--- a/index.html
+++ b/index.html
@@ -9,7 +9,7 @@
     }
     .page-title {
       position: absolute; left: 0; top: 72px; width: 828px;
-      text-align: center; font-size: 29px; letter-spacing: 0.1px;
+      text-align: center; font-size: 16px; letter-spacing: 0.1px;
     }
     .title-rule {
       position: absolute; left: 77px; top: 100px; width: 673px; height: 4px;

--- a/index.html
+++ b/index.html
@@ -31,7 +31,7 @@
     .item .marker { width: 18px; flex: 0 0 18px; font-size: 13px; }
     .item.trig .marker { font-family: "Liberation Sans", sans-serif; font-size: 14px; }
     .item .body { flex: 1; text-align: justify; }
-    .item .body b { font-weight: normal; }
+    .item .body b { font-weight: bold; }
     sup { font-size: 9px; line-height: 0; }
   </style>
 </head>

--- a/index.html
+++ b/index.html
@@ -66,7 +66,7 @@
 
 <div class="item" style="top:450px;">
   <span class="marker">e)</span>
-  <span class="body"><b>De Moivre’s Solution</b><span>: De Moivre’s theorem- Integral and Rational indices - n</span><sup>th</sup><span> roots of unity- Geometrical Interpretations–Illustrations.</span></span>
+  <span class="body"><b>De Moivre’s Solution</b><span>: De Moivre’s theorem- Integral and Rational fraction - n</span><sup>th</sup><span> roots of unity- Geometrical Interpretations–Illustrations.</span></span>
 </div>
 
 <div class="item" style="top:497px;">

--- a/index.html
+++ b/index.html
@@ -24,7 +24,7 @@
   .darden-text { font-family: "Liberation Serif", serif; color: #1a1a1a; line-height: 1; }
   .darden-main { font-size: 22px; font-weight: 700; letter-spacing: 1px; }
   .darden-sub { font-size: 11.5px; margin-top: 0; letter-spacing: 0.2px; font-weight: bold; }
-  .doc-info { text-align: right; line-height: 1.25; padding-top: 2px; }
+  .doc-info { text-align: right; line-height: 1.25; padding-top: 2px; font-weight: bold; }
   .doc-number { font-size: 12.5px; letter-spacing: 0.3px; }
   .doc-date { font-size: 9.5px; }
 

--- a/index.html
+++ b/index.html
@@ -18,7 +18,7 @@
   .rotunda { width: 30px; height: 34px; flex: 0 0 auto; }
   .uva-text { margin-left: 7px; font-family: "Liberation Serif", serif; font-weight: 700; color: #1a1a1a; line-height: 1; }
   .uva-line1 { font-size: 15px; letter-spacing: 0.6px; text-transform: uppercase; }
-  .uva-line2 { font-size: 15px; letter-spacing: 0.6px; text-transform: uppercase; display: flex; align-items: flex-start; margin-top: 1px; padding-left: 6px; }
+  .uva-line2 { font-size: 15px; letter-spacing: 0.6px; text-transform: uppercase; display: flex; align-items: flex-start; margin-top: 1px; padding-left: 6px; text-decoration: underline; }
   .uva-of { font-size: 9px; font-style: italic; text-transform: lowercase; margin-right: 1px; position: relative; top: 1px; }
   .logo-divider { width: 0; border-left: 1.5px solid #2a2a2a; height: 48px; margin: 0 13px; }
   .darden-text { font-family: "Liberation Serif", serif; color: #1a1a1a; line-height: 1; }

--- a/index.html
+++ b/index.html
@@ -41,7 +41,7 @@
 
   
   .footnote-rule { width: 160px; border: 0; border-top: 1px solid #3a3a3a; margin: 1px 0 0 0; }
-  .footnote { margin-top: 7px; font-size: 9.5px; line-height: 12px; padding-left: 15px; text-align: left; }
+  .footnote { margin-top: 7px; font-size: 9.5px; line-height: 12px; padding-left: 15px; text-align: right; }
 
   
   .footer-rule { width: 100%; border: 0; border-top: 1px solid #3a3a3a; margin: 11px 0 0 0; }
____________
> PROBLEM REQUIREMENTS: All of the entries should be written out again exactly.

> ANSWER TO THIS EXERCISE:
--- a/index.html
+++ b/index.html
@@ -9,7 +9,7 @@
     }
     .page-title {
       position: absolute; left: 0; top: 72px; width: 828px;
-      text-align: center; font-size: 29px; letter-spacing: 0.1px;
+      text-align: center; font-size: 16px; letter-spacing: 0.1px;
     }
     .title-rule {
       position: absolute; left: 77px; top: 100px; width: 673px; height: 4px;

--- a/index.html
+++ b/index.html
@@ -31,7 +31,7 @@
     .item .marker { width: 18px; flex: 0 0 18px; font-size: 13px; }
     .item.trig .marker { font-family: "Liberation Sans", sans-serif; font-size: 14px; }
     .item .body { flex: 1; text-align: justify; }
-    .item .body b { font-weight: normal; }
+    .item .body b { font-weight: bold; }
     sup { font-size: 9px; line-height: 0; }
   </style>
 </head>

--- a/index.html
+++ b/index.html
@@ -66,7 +66,7 @@
 
 <div class="item" style="top:450px;">
   <span class="marker">e)</span>
-  <span class="body"><b>De Moivre’s Solution</b><span>: De Moivre’s theorem- Integral and Rational indices - n</span><sup>th</sup><span> roots of unity- Geometrical Interpretations–Illustrations.</span></span>
+  <span class="body"><b>De Moivre’s Solution</b><span>: De Moivre’s theorem- Integral and Rational fraction - n</span><sup>th</sup><span> roots of unity- Geometrical Interpretations–Illustrations.</span></span>
 </div>
 
 <div class="item" style="top:497px;">

--- a/index.html
+++ b/index.html
@@ -24,7 +24,7 @@
   .darden-text { font-family: "Liberation Serif", serif; color: #1a1a1a; line-height: 1; }
   .darden-main { font-size: 22px; font-weight: 700; letter-spacing: 1px; }
   .darden-sub { font-size: 11.5px; margin-top: 0; letter-spacing: 0.2px; font-weight: bold; }
-  .doc-info { text-align: right; line-height: 1.25; padding-top: 2px; }
+  .doc-info { text-align: right; line-height: 1.25; padding-top: 2px; font-weight: bold; }
   .doc-number { font-size: 12.5px; letter-spacing: 0.3px; }
   .doc-date { font-size: 9.5px; }
 

--- a/index.html
+++ b/index.html
@@ -18,7 +18,7 @@
   .rotunda { width: 30px; height: 34px; flex: 0 0 auto; }
   .uva-text { margin-left: 7px; font-family: "Liberation Serif", serif; font-weight: 700; color: #1a1a1a; line-height: 1; }
   .uva-line1 { font-size: 15px; letter-spacing: 0.6px; text-transform: uppercase; }
-  .uva-line2 { font-size: 15px; letter-spacing: 0.6px; text-transform: uppercase; display: flex; align-items: flex-start; margin-top: 1px; padding-left: 6px; }
+  .uva-line2 { font-size: 15px; letter-spacing: 0.6px; text-transform: uppercase; display: flex; align-items: flex-start; margin-top: 1px; padding-left: 6px; text-decoration: underline; }
   .uva-of { font-size: 9px; font-style: italic; text-transform: lowercase; margin-right: 1px; position: relative; top: 1px; }
   .logo-divider { width: 0; border-left: 1.5px solid #2a2a2a; height: 48px; margin: 0 13px; }
   .darden-text { font-family: "Liberation Serif", serif; color: #1a1a1a; line-height: 1; }

--- a/index.html
+++ b/index.html
@@ -41,7 +41,7 @@
 
   
   .footnote-rule { width: 160px; border: 0; border-top: 1px solid #3a3a3a; margin: 1px 0 0 0; }
-  .footnote { margin-top: 7px; font-size: 9.5px; line-height: 12px; padding-left: 15px; text-align: left; }
+  .footnote { margin-top: 7px; font-size: 9.5px; line-height: 12px; padding-left: 15px; text-align: right; }
 
   
   .footer-rule { width: 100%; border: 0; border-top: 1px solid #3a3a3a; margin: 11px 0 0 0; }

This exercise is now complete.